When we entered the (fairly large) hotel room, there was a blue plastic booth like one of those festival toilets in the middle of the room. It was the shower, and you had to insert coins to actually get hot water. No actual bathroom at all, just the plastic shower in the middle of the room. The toilet was a shared, ultra-small room halfway down the stairs. And lacking toilet paper. “The owner did not buy any” was the reason given by the staff.
The breakfast was interesting, too: You only got either this or that of common English breakfast stuff - either Toast, jam, and marmelade or fried egg, sausage, and beans. Either orange juice or half a grapefruit, etc.
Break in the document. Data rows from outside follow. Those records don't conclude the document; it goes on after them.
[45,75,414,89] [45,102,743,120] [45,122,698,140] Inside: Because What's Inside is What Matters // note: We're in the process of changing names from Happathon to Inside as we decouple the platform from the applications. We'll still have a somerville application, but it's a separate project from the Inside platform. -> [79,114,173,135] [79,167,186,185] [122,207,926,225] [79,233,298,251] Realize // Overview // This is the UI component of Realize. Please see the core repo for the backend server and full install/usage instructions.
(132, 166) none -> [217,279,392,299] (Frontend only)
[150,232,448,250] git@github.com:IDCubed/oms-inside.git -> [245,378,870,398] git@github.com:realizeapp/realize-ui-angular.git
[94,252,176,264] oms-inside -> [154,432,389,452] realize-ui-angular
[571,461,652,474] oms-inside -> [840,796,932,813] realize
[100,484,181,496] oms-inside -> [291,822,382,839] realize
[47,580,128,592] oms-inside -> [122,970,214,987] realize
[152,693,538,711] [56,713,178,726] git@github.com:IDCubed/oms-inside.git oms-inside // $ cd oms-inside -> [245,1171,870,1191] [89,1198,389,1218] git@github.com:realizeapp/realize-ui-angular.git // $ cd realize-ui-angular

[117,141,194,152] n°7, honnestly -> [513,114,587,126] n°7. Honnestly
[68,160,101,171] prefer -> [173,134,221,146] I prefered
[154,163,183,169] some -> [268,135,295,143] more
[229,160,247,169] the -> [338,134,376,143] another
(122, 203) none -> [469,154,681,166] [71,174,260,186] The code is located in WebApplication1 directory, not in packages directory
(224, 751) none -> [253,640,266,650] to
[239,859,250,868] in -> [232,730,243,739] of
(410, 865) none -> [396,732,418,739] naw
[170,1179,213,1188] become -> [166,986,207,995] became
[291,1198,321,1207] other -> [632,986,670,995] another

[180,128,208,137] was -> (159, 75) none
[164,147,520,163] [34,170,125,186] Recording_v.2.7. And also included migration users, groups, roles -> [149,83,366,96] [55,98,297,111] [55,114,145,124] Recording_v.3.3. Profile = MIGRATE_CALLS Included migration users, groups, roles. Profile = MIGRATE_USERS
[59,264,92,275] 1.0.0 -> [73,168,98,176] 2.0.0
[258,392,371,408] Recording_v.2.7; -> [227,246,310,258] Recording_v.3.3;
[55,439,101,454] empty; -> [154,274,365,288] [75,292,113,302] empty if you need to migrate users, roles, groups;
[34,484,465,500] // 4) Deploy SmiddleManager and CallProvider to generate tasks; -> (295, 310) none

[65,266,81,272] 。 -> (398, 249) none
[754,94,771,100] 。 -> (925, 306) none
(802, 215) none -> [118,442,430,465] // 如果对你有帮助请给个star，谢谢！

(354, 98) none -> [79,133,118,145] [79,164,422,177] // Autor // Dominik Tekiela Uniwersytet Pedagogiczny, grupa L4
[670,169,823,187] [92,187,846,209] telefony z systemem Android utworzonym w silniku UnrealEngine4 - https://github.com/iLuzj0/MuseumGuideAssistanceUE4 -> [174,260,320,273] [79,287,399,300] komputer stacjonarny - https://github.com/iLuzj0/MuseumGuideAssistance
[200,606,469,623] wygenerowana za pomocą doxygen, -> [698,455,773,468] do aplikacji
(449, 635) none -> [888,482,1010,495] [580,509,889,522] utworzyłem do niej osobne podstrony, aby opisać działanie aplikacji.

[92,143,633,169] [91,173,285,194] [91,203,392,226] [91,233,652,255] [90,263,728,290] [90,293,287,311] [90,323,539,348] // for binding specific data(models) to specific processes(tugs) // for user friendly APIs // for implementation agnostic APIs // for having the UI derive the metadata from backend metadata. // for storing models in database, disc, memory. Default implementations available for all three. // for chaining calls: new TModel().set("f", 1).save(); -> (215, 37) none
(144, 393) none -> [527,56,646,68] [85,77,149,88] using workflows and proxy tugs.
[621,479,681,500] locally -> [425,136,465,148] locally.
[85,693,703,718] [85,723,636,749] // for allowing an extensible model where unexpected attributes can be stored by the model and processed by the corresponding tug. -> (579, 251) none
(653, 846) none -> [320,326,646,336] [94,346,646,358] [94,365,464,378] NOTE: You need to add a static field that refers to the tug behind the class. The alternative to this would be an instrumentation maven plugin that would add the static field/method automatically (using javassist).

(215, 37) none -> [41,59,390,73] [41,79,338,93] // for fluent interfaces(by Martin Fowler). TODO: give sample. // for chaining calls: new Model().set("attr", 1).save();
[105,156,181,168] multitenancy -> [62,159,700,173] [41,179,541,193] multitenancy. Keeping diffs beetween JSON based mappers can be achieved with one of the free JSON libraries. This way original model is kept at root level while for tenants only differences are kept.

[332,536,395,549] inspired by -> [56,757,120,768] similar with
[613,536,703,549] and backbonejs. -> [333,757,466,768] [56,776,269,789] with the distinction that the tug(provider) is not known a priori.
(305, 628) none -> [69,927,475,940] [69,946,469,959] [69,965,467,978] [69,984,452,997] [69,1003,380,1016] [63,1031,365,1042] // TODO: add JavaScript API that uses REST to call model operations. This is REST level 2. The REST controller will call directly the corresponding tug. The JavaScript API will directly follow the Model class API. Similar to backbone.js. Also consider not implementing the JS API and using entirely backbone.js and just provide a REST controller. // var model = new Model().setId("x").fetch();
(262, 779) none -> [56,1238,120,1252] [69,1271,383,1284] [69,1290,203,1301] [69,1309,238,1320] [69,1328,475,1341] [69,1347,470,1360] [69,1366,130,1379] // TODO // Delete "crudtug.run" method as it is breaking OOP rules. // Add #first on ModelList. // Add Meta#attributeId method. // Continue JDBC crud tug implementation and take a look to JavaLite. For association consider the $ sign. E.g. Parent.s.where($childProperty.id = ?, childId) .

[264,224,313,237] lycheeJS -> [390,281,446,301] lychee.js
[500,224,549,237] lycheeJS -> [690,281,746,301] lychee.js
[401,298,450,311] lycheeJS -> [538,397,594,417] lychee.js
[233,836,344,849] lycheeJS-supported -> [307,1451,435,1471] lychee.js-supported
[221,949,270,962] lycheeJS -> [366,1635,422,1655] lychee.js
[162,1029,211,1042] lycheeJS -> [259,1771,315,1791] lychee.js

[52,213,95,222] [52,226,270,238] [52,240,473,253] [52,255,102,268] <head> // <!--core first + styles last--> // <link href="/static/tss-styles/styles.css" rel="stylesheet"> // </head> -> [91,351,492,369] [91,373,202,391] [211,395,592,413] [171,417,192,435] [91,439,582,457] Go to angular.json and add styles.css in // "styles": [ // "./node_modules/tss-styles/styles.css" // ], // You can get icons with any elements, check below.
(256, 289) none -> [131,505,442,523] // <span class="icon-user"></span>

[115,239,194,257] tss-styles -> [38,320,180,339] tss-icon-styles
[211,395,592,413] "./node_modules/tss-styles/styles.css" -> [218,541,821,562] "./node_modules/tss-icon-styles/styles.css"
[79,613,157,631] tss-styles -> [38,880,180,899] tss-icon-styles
No buffet like about any other place offered.
That was quite an awkward situation for our friends who had recommended that hotel - based on their own experience 40-50 years ago. I assume it was one of the better places then.
I was in Germany working on a cruise ship that was being finished up in the Bremerhaven dry dock when I was 19, it was after work and a bunch of us went out and got drunk as we did and while coming back after all our fun, we passed by a roll-up door that had “einfahrt” painted in huge block letters on it. One of the people in our group looks at it, points at yells “I fart too, but I don’t brag about it!”
Definitely the highlight of the trip.
I also remember hanging out at the bar that was on the docks having dinner and some of the other people on my ship were trying to ask where the bathroom was and the waitress and bartender didn’t understand a single way they were putting it until the guy was like “Ok, I’m sorry this may be a little crude but it’s the only way left I know how I might ask… Where can I take a scheisse?” Turns out they call it “water closet” (bathroom is just labeled “WC”) and that was the one term none of us had ever heard before.